In Sweet Smell of Succession when gang boss Joe Castle goes to his eternal reward there’s a fine collection of villains ready to take over his firm, but they’re all too greedy to coöperate and the wild card is Castle’s son Steven (Hywel Bennett). Steven seems too soft to survive in such a world but what he lacks in muscle he makes up for in low cunning. Joe Castle’s mistress Arleen (Sue Lloyd) is another wild card. She has what could be the key to Steven’s scheme. Another very good episode.
In Down to You, Brother a middle-aged retired villain has a message for Regan, but what exactly is the message? It appears to be related to a big job that was pulled six years earlier but Regan starts to suspect that the message was something quite different. One thing coppers and villains have in common is that their careers play havoc with their personal lives. Especially when a daughter is involved. A clever little story.
In Pay Off George Carter gets involved with a woman named Shirley. Shirley’s feller Eddie disappeared a year earlier and she thinks he’s dead. She persuades George to look into it. Eddie was a very small-time villain but he may have been involved in an armed robbery which turned into an embarrassing fiasco for the Flying Squad. George’s emotional involvement causes a lot of problems for both himself and the Squad. You really don’t have much chance of having a personal life when you’re on the Squad, a lesson George is about to learn. Another very good episode.
Cowboys are riding the range in Loving Arms. Well, not cowboys, but cowboy guns. Six-shooters, just like in the Old West. They’re not real, but they can shoot and they’re more dangerous than real guns. Regan stumbles across the case when a shopkeeper, an old soldier, swears blind that the Colt .45 he was held up with was real. And sooner or later someone is likely to get killed. It’s the sort of slightly offbeat story that made this series so appealing. Good stuff.
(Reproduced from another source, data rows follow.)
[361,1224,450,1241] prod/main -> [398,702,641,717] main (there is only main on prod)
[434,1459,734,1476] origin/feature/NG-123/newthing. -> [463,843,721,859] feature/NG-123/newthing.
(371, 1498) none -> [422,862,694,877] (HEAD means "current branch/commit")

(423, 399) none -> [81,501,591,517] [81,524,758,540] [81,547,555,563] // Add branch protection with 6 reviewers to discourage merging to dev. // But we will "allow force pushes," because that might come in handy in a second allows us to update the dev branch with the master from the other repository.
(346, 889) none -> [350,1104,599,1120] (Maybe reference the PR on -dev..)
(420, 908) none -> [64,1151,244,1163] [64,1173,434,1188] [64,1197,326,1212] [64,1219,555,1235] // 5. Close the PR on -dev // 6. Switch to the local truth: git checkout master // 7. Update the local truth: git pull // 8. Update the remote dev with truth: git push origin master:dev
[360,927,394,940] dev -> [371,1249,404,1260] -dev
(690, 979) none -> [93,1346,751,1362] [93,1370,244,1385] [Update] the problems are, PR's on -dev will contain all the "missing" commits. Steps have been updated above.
Lady Luck is the name of the episode and Jack thinks that that fickle lady has decided to smile on him. He gets some very good information from an unexpected source - an attractive middle-class housewife. Marcia Edmunds in her forties but well preserved and rather attractive which is just as well since she doesn’t want to be paid in money for the information. She wants to be paid in sex. There are two problems however. Had Jack known who she was he would have declined her kind offer. And the information hinges on an unbreakable alibi that Jack will have to break. The alibi angle is handled very well as is the very awkward situation that Jack is faced with. Much of it depends on how long it would take for Marcia’s souffle to rise. An excellent episode.
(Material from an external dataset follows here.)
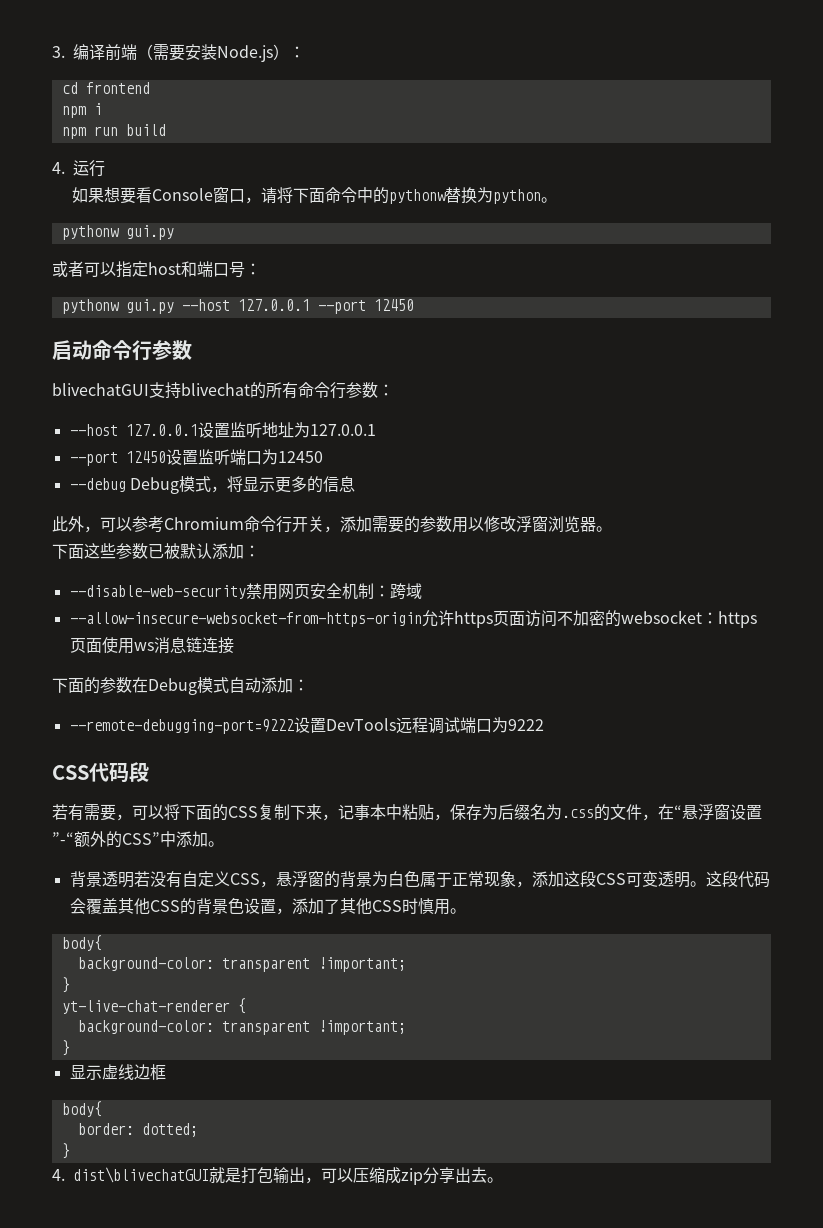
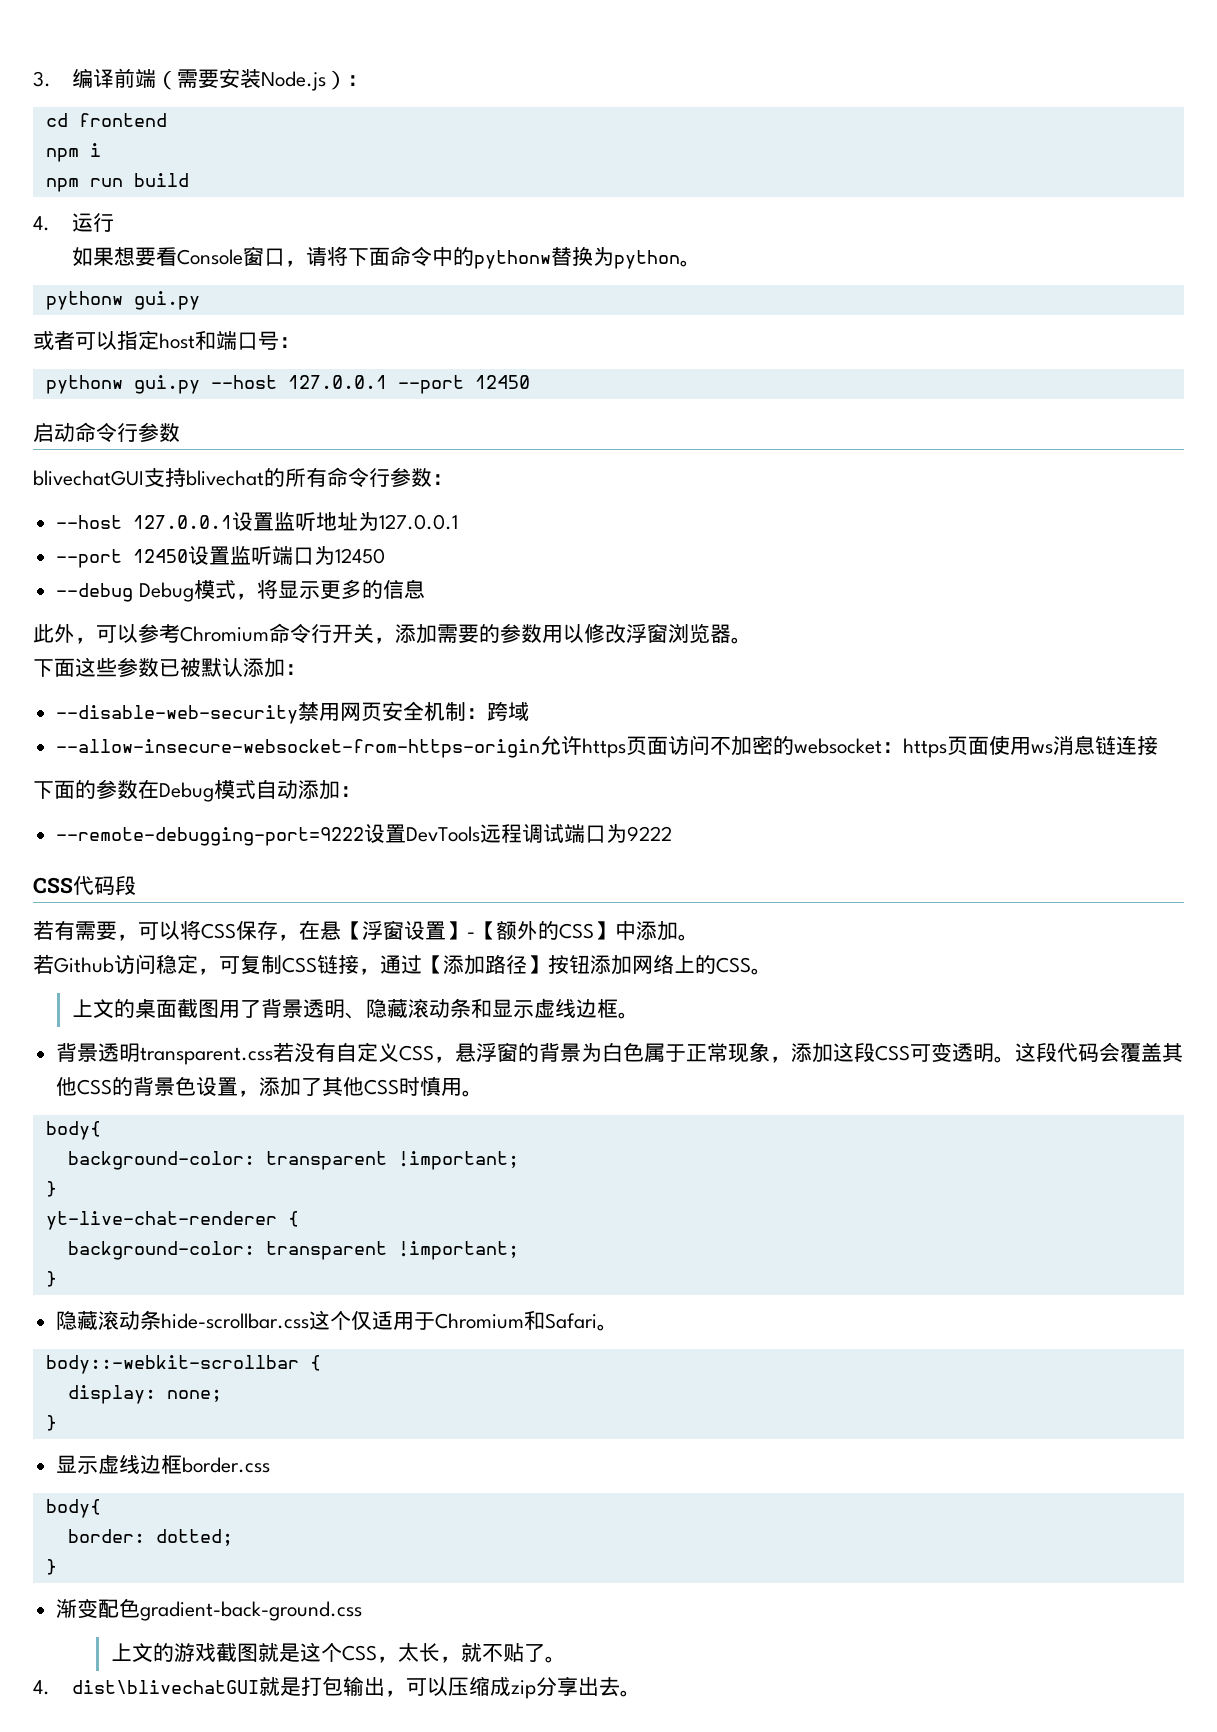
[180,804,762,821] [52,831,208,848] 下面的CSS复制下来，记事本中粘贴，保存为后缀名为.css的文件，在“悬浮窗设置”-“额外的CSS”中添加 -> [201,920,699,941] [33,954,772,975] [71,998,618,1019] CSS保存，在悬【浮窗设置】-【额外的CSS】中添加。 // 若Github访问稳定，可复制CSS链接，通过【添加路径】按钮添加网络上的CSS。 // 上文的桌面截图用了背景透明、隐藏滚动条和显示虚线边框
(134, 880) none -> [140,1047,274,1065] transparent.css
[69,1064,166,1080] // 显示虚线边框 -> [56,1310,619,1331] [45,1355,321,1374] [67,1385,222,1404] [45,1415,57,1431] [56,1454,271,1474] // 隐藏滚动条hide-scrollbar.css这个仅适用于Chromium和Safari。 // body::-webkit-scrollbar { // display: none; // } // 显示虚线边框border.css
(70, 1151) none -> [56,1598,363,1621] [110,1642,566,1663] // 渐变配色gradient-back-ground.css // 上文的游戏截图就是这个CSS，太长，就不贴了。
On the Run is a manhunt story which really ramps up the violence level. And the politically incorrectness level as well. A violent psychopath named Cook is sprung from custody by his former cell-mate Pindar. Pindar is shacked up with his Rich ageing boyfriend who is besotted with him. As the net closes on Cook he becomes increasingly murderous. A violent story that keeps getting more violent but still a fine episode with which to close the third season.
This series was riding high in 1976 and it’s easy to see why. The third season has all the ingredients that made The Sweeney the most memorable cop show of its era (and possibly the best British cop show ever). The series then took a break while the two spin-off movies, the not-so-great Sweeney! and the much better Sweeney 2) were shot before returning for the fourth and final season in 1978.
The third season of The Sweeney is highly recommended.